EfficientDet-D0
Object detection with EfficientDet-D0 trained on COCO. The model was originally
distributed as a frozen TensorFlow graph (efficientdet-d0.pb) and converted to
ONNX for use with OpenCV's DNN module. This is a backbone-only export: the
graph emits raw class logits and box regressions, while anchor generation, sigmoid,
box decoding and non-maximum suppression are performed in host code (see the demos).
Model Details
- Architecture: EfficientDet-D0
- Input: RGB image, 512×512, raw uint8, NHWC layout (
image_arrays:0, shape[1, 512, 512, 3]) - Output: raw class logits (
concat:0, shape[1, 49104, 90]) and box regression (concat_1:0, shape[1, 49104, 4]); anchor decode + NMS are done in host code, not in the graph - Framework: ONNX (converted from the TensorFlow frozen graph via tf2onnx, opset 18)

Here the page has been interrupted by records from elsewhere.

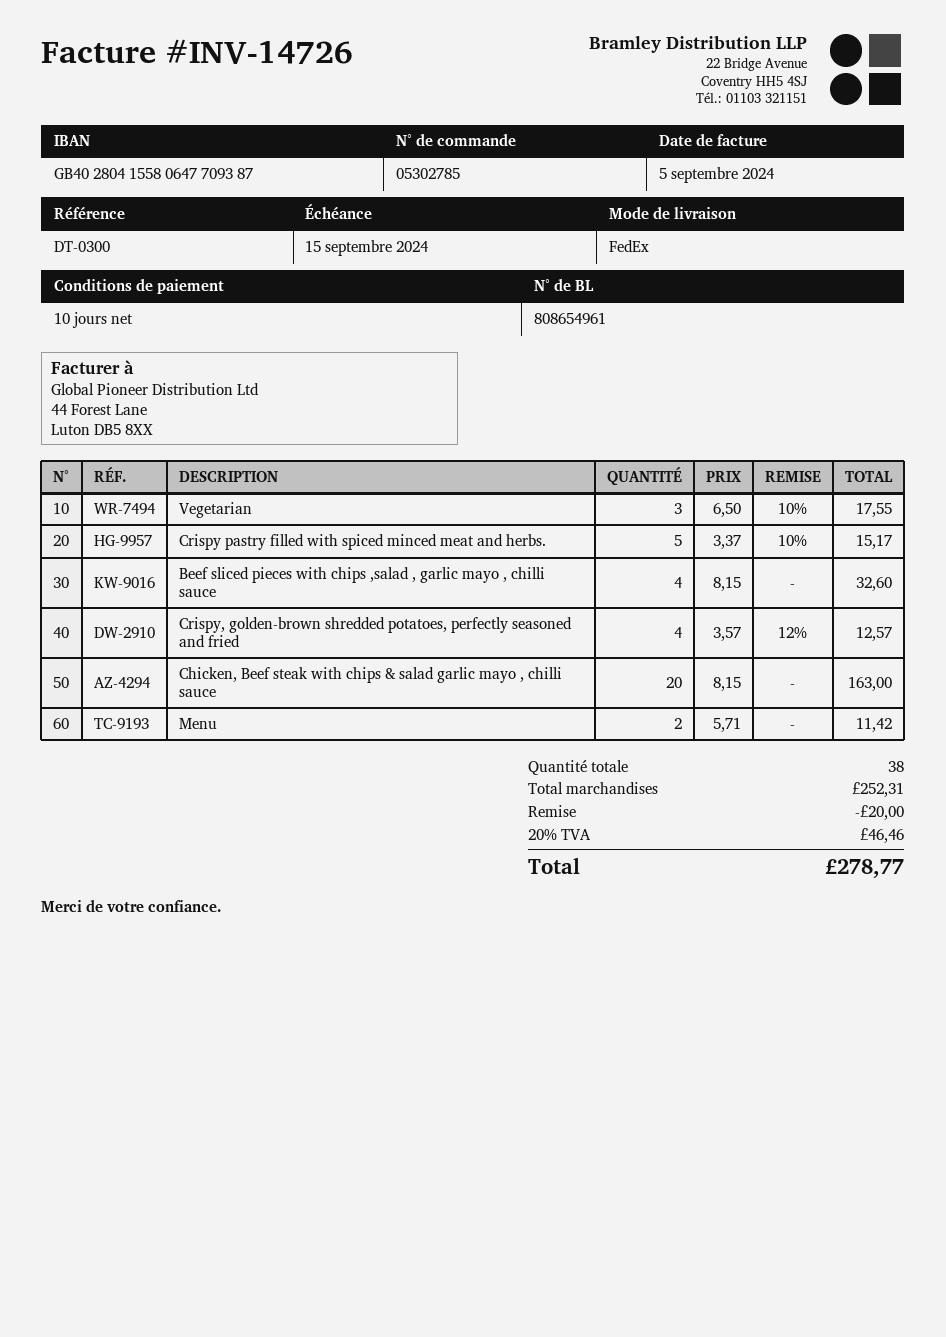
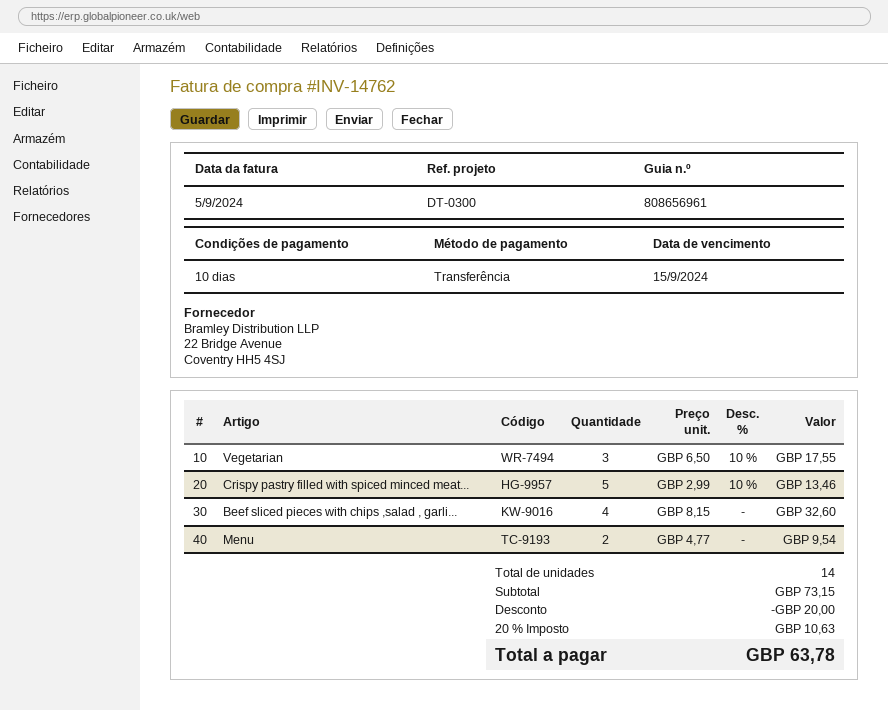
delivery note number: 808654961 -> 808656961
invoice number: INV-14726 -> INV-14762
Crispy pastry filled with spiced minced meat and herbs.: 5 x 3.37 - 10% = 15.17 -> 5 x 2.99 - 10% = 13.46
Crispy, golden-brown shredded potatoes, perfectly seasoned and fried: 4 x 3.57 - 12% = 12.57 -> none
Chicken, Beef steak with chips & salad garlic mayo , chilli sauce: 20 x 8.15 = 163.00 -> none
Menu: 2 x 5.71 = 11.42 -> 2 x 4.77 = 9.54
total quantity: 38 -> 14
subtotal: 252.31 -> 73.15
tax: 20% = 46.46 -> 20% = 10.63
total: 278.77 -> 63.78

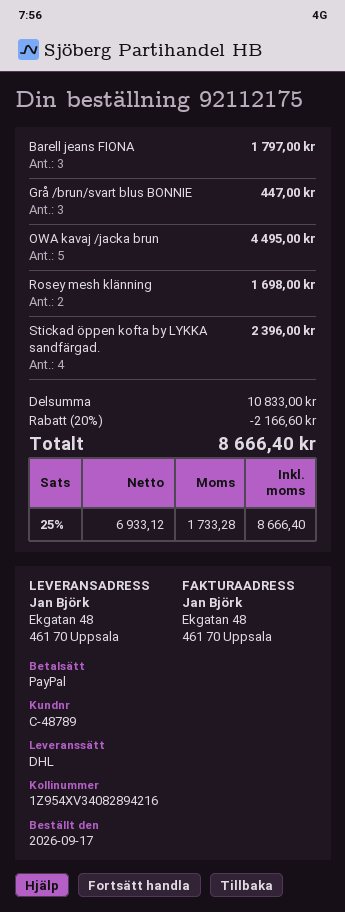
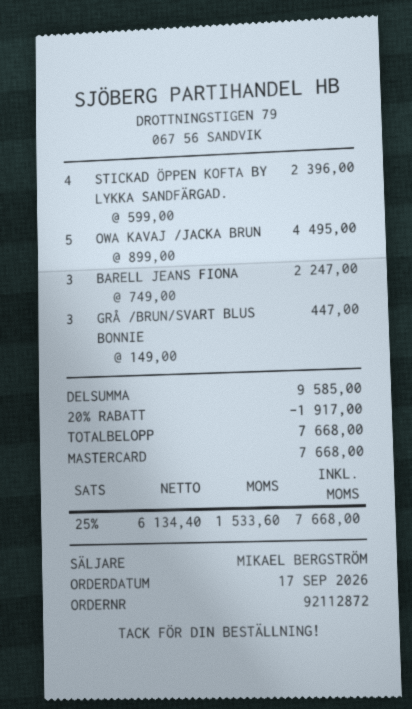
order number: 92112175 -> 92112872
payment method: PayPal -> Mastercard
Barell jeans FIONA: 3 for 1797.00 -> 3 for 2247.00
Rosey mesh klänning: 2 for 1698.00 -> none
subtotal: 10833.00 -> 9585.00
discount: 20% = 2166.60 -> 20% = 1917.00
net: 6933.12 -> 6134.40
tax: 25% = 1733.28 -> 25% = 1533.60
total: 8666.40 -> 7668.00

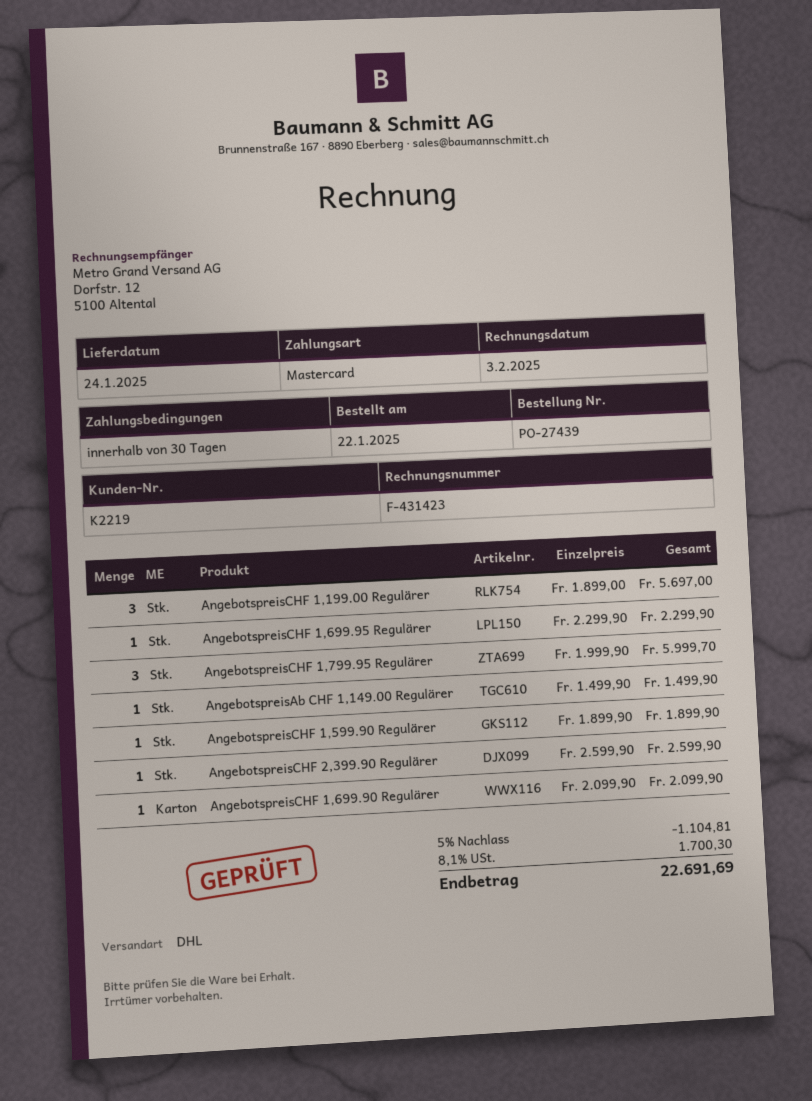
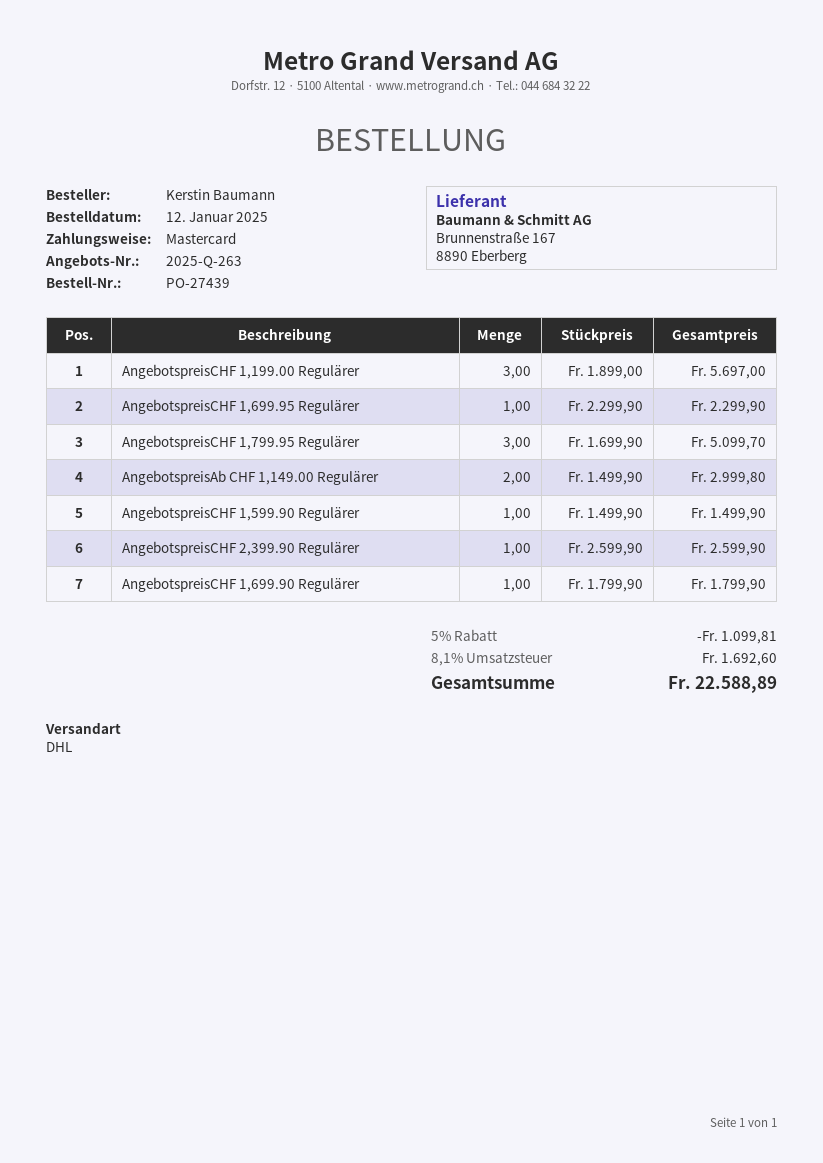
order date: 2025-01-22 -> 2025-01-12
AngebotspreisCHF 1,799.95 Regulärer: 3 x 1999.90 = 5999.70 -> 3 x 1699.90 = 5099.70
AngebotspreisAb CHF 1,149.00 Regulärer: 1 x 1499.90 = 1499.90 -> 2 x 1499.90 = 2999.80
AngebotspreisCHF 1,599.90 Regulärer: 1 x 1899.90 = 1899.90 -> 1 x 1499.90 = 1499.90
AngebotspreisCHF 1,699.90 Regulärer: 1 x 2099.90 = 2099.90 -> 1 x 1799.90 = 1799.90
discount: 5% = 1104.81 -> 5% = 1099.81
tax: 8.1% = 1700.30 -> 8.1% = 1692.60
total: 22691.69 -> 22588.89

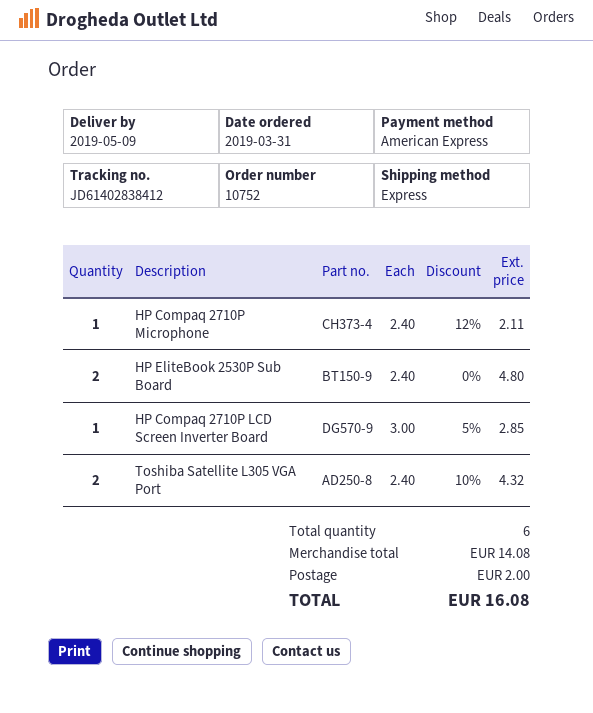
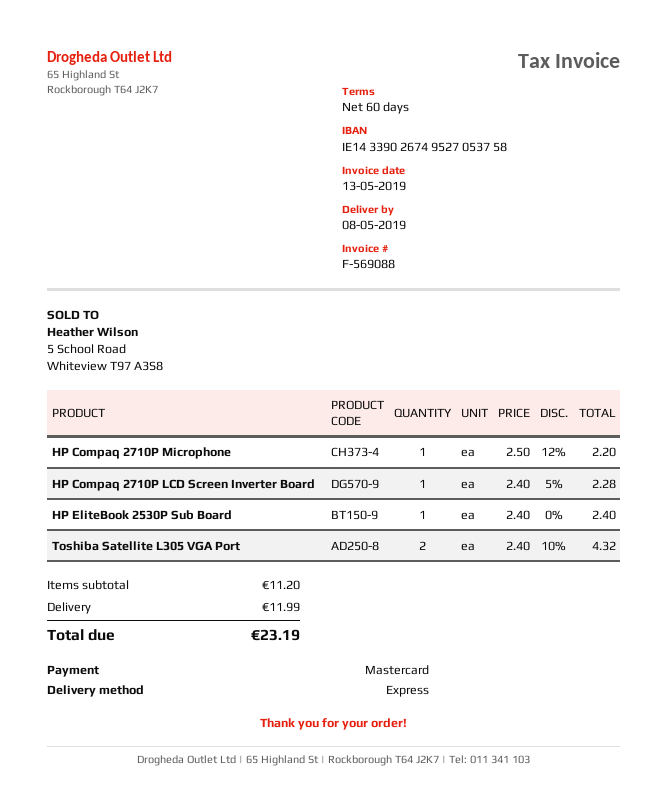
delivery date: 2019-05-09 -> 2019-05-08
payment method: American Express -> Mastercard
HP Compaq 2710P Microphone: 1 x 2.40 - 12% = 2.11 -> 1 x 2.50 - 12% = 2.20
HP EliteBook 2530P Sub Board: 2 x 2.40 = 4.80 -> 1 x 2.40 = 2.40
HP Compaq 2710P LCD Screen Inverter Board: 1 x 3.00 - 5% = 2.85 -> 1 x 2.40 - 5% = 2.28
subtotal: 14.08 -> 11.20
shipping: 2.00 -> 11.99
total: 16.08 -> 23.19

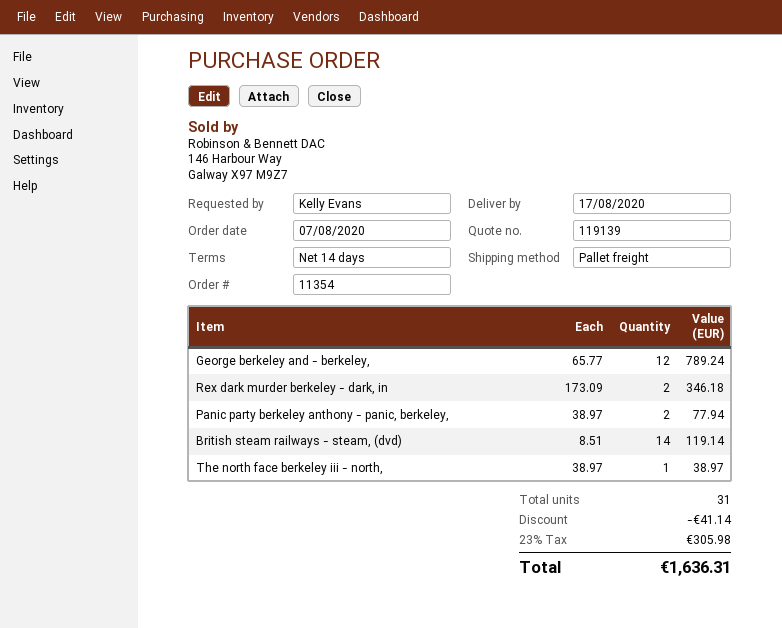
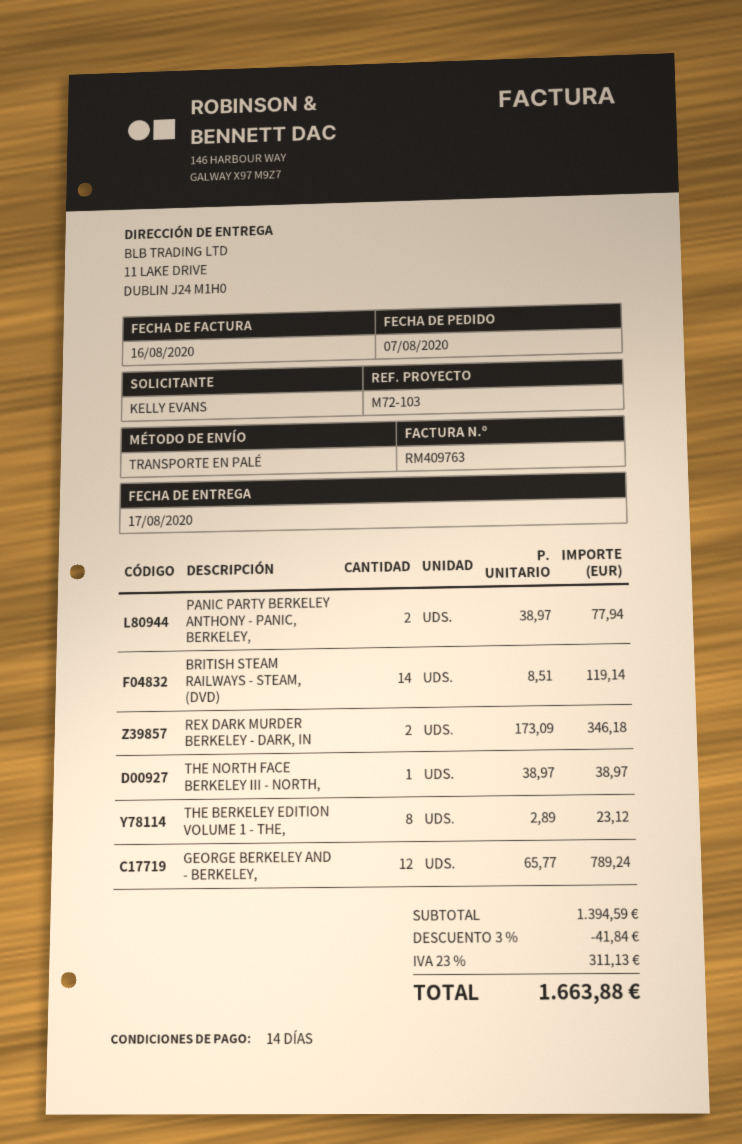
THE BERKELEY EDITION VOLUME 1 - THE,: none -> 8 x 2.89 = 23.12
discount: 41.14 -> 41.84
tax: 23% = 305.98 -> 23% = 311.13
total: 1636.31 -> 1663.88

- Original weights: https://www.dropbox.com/s/9mqp99fd2tpuqn6/efficientdet-d0.pb?dl=1
The graph outputs are per-anchor predictions only. The demos build the 49104 anchors (5 pyramid levels × 9 anchors/cell), apply sigmoid to the logits, decode the box regressions relative to the anchors, threshold on confidence and run NMS (IoU 0.6).
Usage
Python
python demo.py --model efficientdet-d0_2026jul.onnx --image example_outputs/input_image.png --output example_outputs/output_image.png --conf 0.4
Or import directly:
import cv2
net = cv2.dnn.readNet("efficientdet-d0_2026jul.onnx")
# see demo.py for the full anchor decode + NMS pipeline
C++
The C++ demo runs inference with OpenCV's DNN module. Adjust the OpenCV paths to your setup:
OCV=/path/to/opencv # OpenCV source tree
OCVBUILD=/path/to/opencv/build # OpenCV build directory (generated headers + libs)
g++ -std=c++17 demo.cpp -o demo \
-I$OCV/include \
-I$OCV/modules/core/include \
-I$OCV/modules/dnn/include \
-I$OCV/modules/imgproc/include \
-I$OCV/modules/imgcodecs/include \
-I$OCVBUILD \
-L$OCVBUILD/lib -Wl,-rpath,$OCVBUILD/lib -lopencv_dnn -lopencv_imgcodecs -lopencv_imgproc -lopencv_core
./demo --model efficientdet-d0_2026jul.onnx --image example_outputs/input_image.png --output example_outputs/output_image.png
Conversion
The ONNX model was exported from the frozen TensorFlow graph with tf2onnx (opset 18)
via convert_to_onnx.py — input image_arrays:0, outputs
concat:0 and concat_1:0, input shape overridden to [1, 512, 512, 3]. Requires
tensorflow, tf2onnx, and onnx.
python convert_to_onnx.py --pb ../pb/efficientdet-d0.pb
License
See LICENSE — released under the Apache License 2.0.